This book does what it says 'on the tin' - records an expedition undertaken by the author and a group of colleagues in Northern Australia in the early part of the 20th century (the only date we can discover in the book is 1925, given at the head of a list of plants collected by the expedition). The trip was approved by the Development and Migration Commission, Commonwealth of Australia, whose Chairman (in his Introduction) writes: "The general idea that the whole of this huge country is low-lying and tropical in its temperature and vegetation is obviously wrong, as ... readers ... will lean. [This] is the story of the application of a new form of transport in country hitherto almost impossible to any form of vehicle except bullock waggons - of daily difficulties overcome by ingenuity and cheerful persistence." Written in a chatty, informal and engaging style, the book involves the reader in every step of the arduous journey from Darwin to Broome, and is enhanced by many B/W photographs taken along the way.
Michael Terry FRGS, FRGSA (1899–1981) was an Australian explorer, surveyor, prospector and writer, originally from Gateshead, Co. Durham. After service with the RNAS Armoured Cars squadron, in Russia, during WWI, he moved to Australia, and between 1923 and 1935 he led 14, mainly gold prospecting, expeditions through inland Australia, producing a number of books about his experiences.
Our copy is a first edition. hardback (no dustjacket - possibly as issued?), bound in green cloth with title etc in black lettering within a black line border on the front, and also on the spine.
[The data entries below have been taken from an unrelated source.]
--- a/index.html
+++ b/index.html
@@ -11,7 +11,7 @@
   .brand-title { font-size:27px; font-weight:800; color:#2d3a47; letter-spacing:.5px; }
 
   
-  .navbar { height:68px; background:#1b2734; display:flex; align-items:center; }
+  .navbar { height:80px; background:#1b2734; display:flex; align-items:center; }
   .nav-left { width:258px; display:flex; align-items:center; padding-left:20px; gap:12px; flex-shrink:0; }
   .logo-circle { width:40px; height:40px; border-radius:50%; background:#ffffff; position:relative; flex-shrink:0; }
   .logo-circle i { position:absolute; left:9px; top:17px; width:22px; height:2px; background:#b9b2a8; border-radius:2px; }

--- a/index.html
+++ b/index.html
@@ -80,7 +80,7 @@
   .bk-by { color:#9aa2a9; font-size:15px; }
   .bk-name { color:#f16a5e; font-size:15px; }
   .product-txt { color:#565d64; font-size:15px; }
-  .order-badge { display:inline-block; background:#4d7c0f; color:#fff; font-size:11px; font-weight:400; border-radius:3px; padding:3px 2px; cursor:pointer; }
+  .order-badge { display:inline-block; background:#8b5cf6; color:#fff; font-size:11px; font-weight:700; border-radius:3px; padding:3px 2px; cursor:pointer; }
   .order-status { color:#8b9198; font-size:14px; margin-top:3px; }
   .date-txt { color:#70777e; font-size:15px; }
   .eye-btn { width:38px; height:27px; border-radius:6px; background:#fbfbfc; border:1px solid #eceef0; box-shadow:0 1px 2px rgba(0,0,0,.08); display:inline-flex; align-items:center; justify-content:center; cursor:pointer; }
The publisher's logo adorns the back cover. It is in very nice condition for its age, with only minor wear externally (mainly to bottom corners and top & bottom of spine), and just a little loss of colour on the long spine angle at the back, and down the R/H black border on the front cover. Inside, the binding is firm, with no loose pages, and the text block edges are generally clean apart from one dark mark at the bottom. There are a few spots of foxing on the first two or three pages, but none within the body of the book, which is clean and bright throughout. A nicely-written gift inscription dated 1928 adorns the front fep, and there is a small ink ?initial on the halftitle page. A brownish stain on the right of the title page fades through to the contents page, where it disappears. The only other defect is a very small hole (2 mm) near the bottom of the back spine angle, inside, which just reveals the webbing when viewed extremely closely. This is a rare book to find in the UK.